So if you deposit USDC and DAI liquidity, whenever someone trades between USDC and DAI you'll earn a percentage of the 0.3% fee charged on that trade. It's like owning part of the foreign currency exchange booth at the airport.
Return rates vary depending on which assets you deposit, but most exchanges will have a page where you can see the ROI of supplying liquidity to different trading pairs they offer.
4. Platform Fee Distribution
When you deposit funds into a Sushi liquidity pool, you're earning some of the fees, but Sushi is collecting some of them as well. Those collected funds partially go to the Sushi team, but they're also redistributed to people who have "staked" their Sushi tokens on what they call the "SushiBar"
Staking your Sushi tokens represents some degree of commitment to the Sushi platform since while your tokens are staked there, you can't sell them or do anything else with them. And you're showing you own part of Sushi, so you're earning some of the platform fees based on the percentage you own.
It's worth noting that "staking" in this context is very different from "staking" in the Ethereum context above. These staked Sushi tokens aren't validating some Sushi blockchain. They're just earning interest from the Sushi platform, which Sushi is paying as a way to reward Sushi holders for keeping their tokens instead of immediately selling them. The staked tokens don’t “do” anything, besides signal to Sushi that you’re committed to the platform.
Other platforms have more creative rewards structures in place for staking tokens. Curve, for example, keeps a higher percentage of the exchange fees than other platforms. But it then distributes those fees to Curve token stakers similar to Sushi, with one twist: the longer you lock up your Curve for, the higher your interest rate:
The current interest rate on veCRV (the locked CRV token, similar to stETH) is about 20%. But you have to lock up one CRV token for four years to get one veCRV token. If you only lock it for one year, you only get 0.25 veCRV, or effectively a 5% interest rate.

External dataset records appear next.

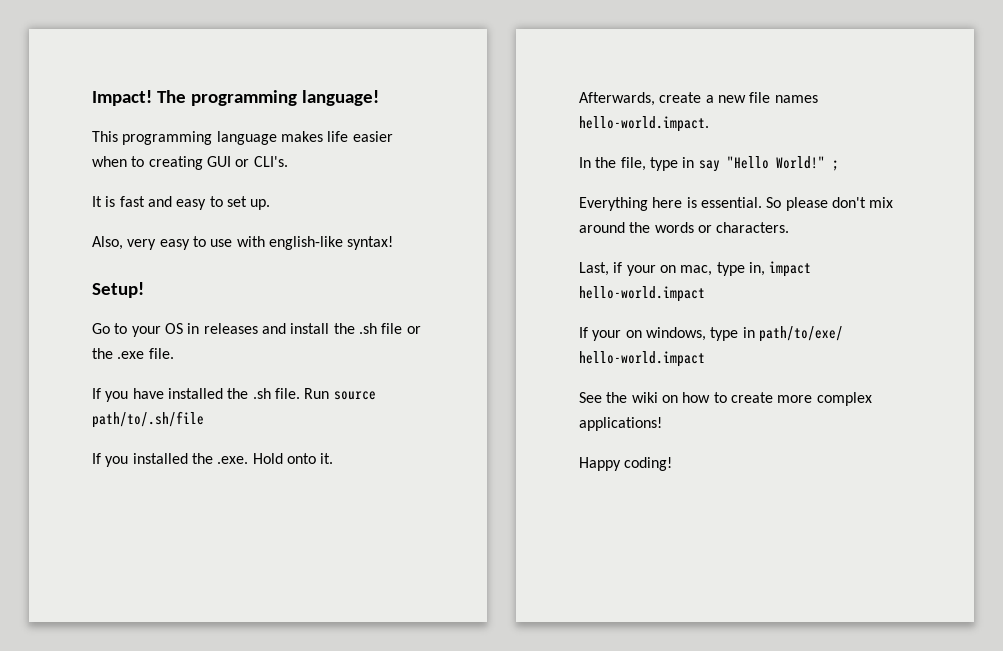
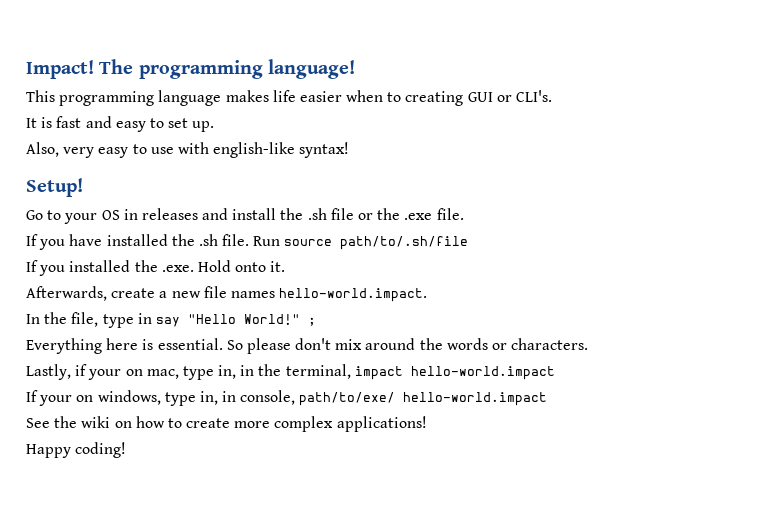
[579,262,609,276] Last, -> [26,364,71,380] Lastly,
(765, 269) none -> [240,364,351,379] in the terminal,
[742,327,755,338] in -> [199,390,296,405] in, in console,

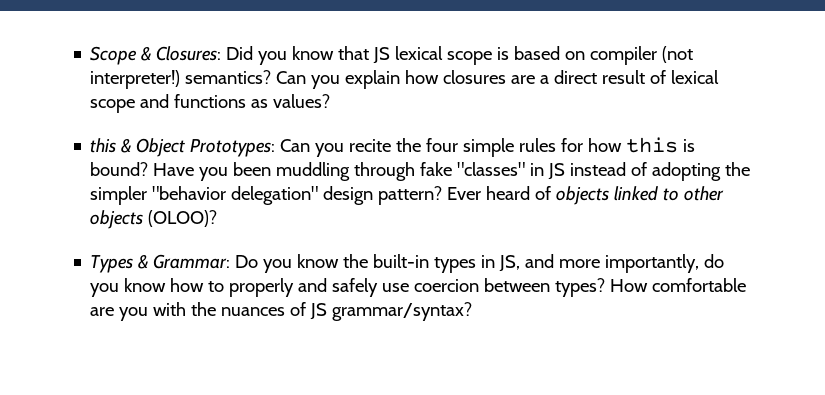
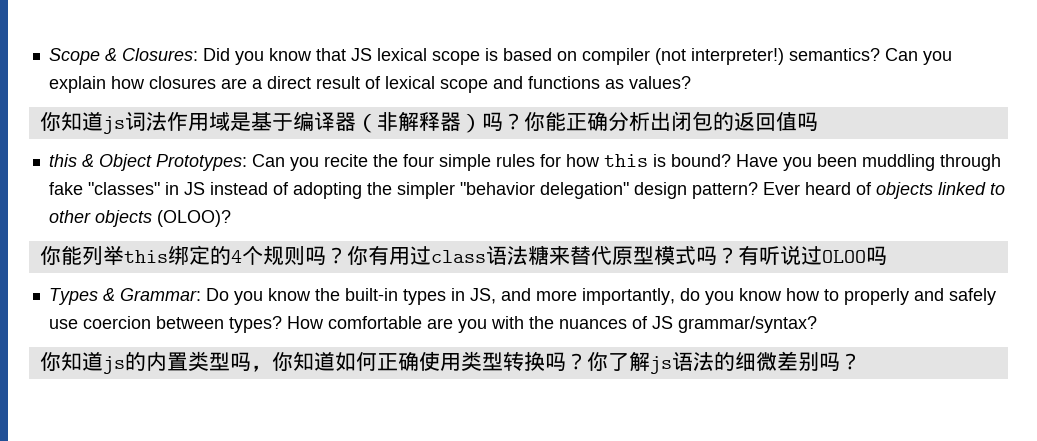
(331, 101) none -> [39,111,818,134] // 你知道js词法作用域是基于编译器（非解释器）吗？你能正确分析出闭包的返回值吗
(218, 218) none -> [39,245,887,265] // 你能列举this绑定的4个规则吗？你有用过class语法糖来替代原型模式吗？有听说过OLOO吗
(473, 311) none -> [39,351,861,374] // 你知道js的内置类型吗，你知道如何正确使用类型转换吗？你了解js语法的细微差别吗？

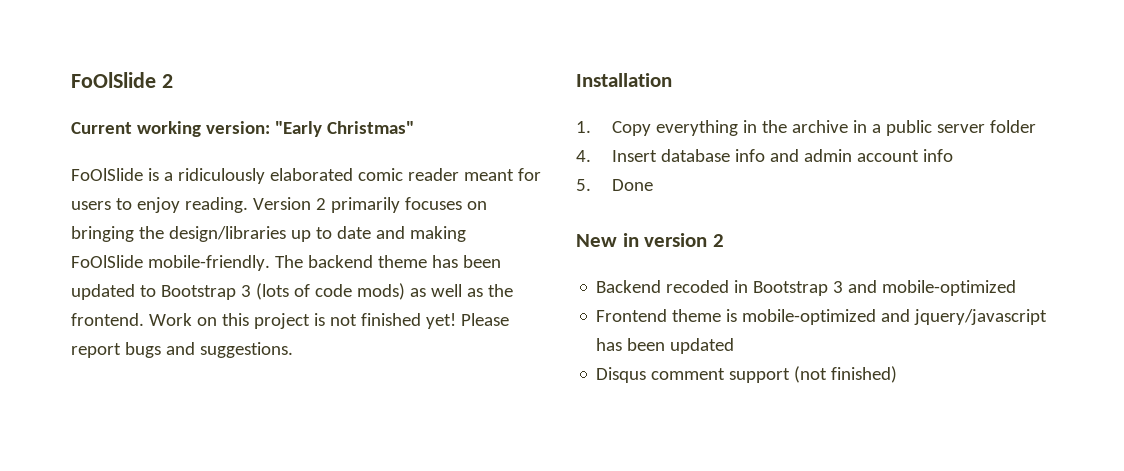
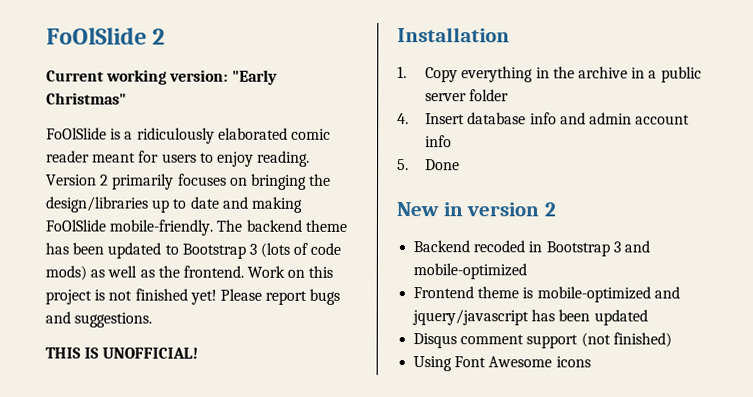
(293, 350) none -> [45,347,199,359] // THIS IS UNOFFICIAL!
(898, 374) none -> [413,356,591,372] // Using Font Awesome icons

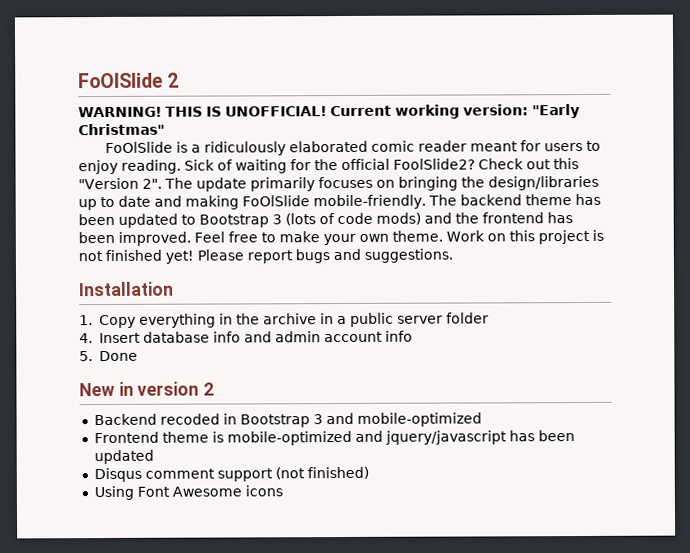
(166, 36) none -> [78,106,327,118] WARNING! THIS IS UNOFFICIAL!
[46,174,110,186] Version 2 -> [184,158,579,174] [78,177,247,192] Sick of waiting for the official FoolSlide2? Check out this "Version 2". The update
[90,265,244,278] as well as the frontend. -> [424,212,573,224] [78,230,443,246] and the frontend has been improved. Feel free to make your own theme.
[45,347,199,359] // THIS IS UNOFFICIAL! -> (453, 255) none

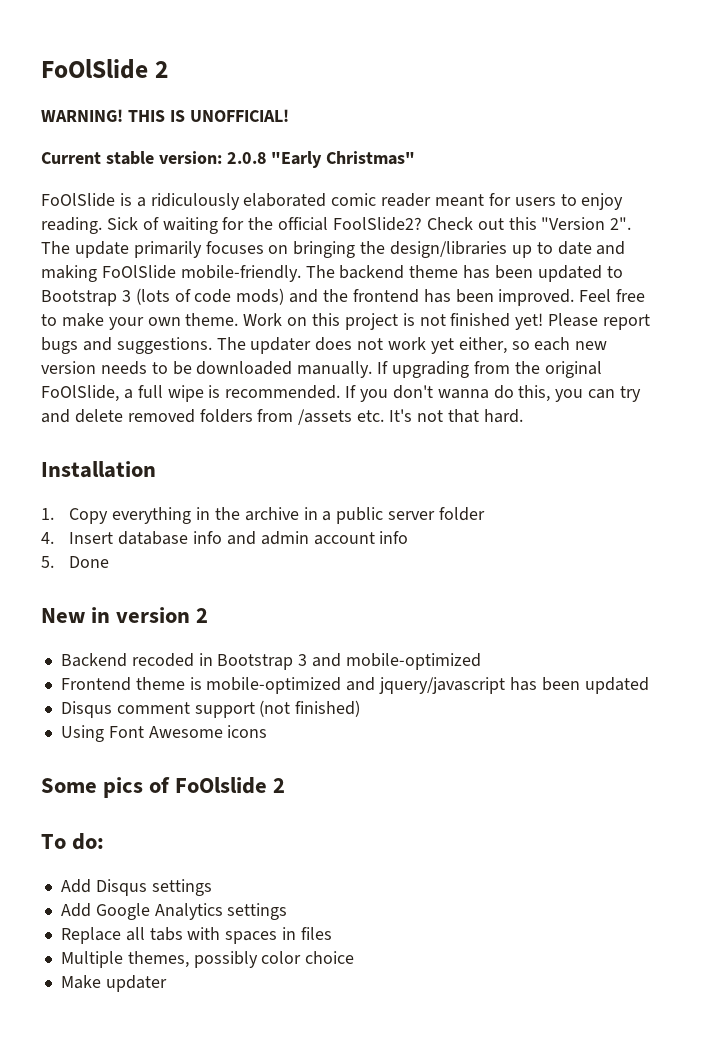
[330,104,529,119] Current working version: -> [41,151,267,165] // Current stable version: 2.0.8
(453, 255) none -> [216,337,608,354] [41,361,602,378] [41,385,642,402] [41,409,523,425] The updater does not work yet either, so each new version needs to be downloaded manually. If upgrading from the original FoOlSlide, a full wipe is recommended. If you don't wanna do this, you can try and delete removed folders from /assets etc. It's not that hard.
(283, 491) none -> [41,777,286,798] [41,833,105,850] [60,879,212,896] [60,903,288,920] [60,927,332,944] [60,951,355,968] [60,975,167,992] // Some pics of FoOlslide 2 // To do: // Add Disqus settings // Add Google Analytics settings // Replace all tabs with spaces in files // Multiple themes, possibly color choice // Make updater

Where things get more interesting is that on Curve, if you stake your CRV tokens you not only earn interest on your staked tokens, you also get a higher interest rate on all the other pools. This comes in the form of "boosts" where your rewards for staking tokens in other pools, like their USDC - DAI - USDT pool, are increased based on how many veCRV tokens you have.
This creates a natural incentive structure to do all of your liquidity pooling possible on Curve, assuming you're bullish on the platform. The more CRV you lock up, the higher your rewards for staking, and the more platform fees you earn.
Those are the big four: staking rewards, lending rates, exchange rewards, and platform fees. And if we just look at those four, you'll rarely see interest rates above 10%. Almost never above 20%.
So what about the crazy interest rates? Where do those come from?
5. Crazy Interest Rates from Incentivized Liquidity Pools
It's tough to feel content with your 6% for staking Ethereum when you see the 100% or even 1,000% interest rates you can earn elsewhere.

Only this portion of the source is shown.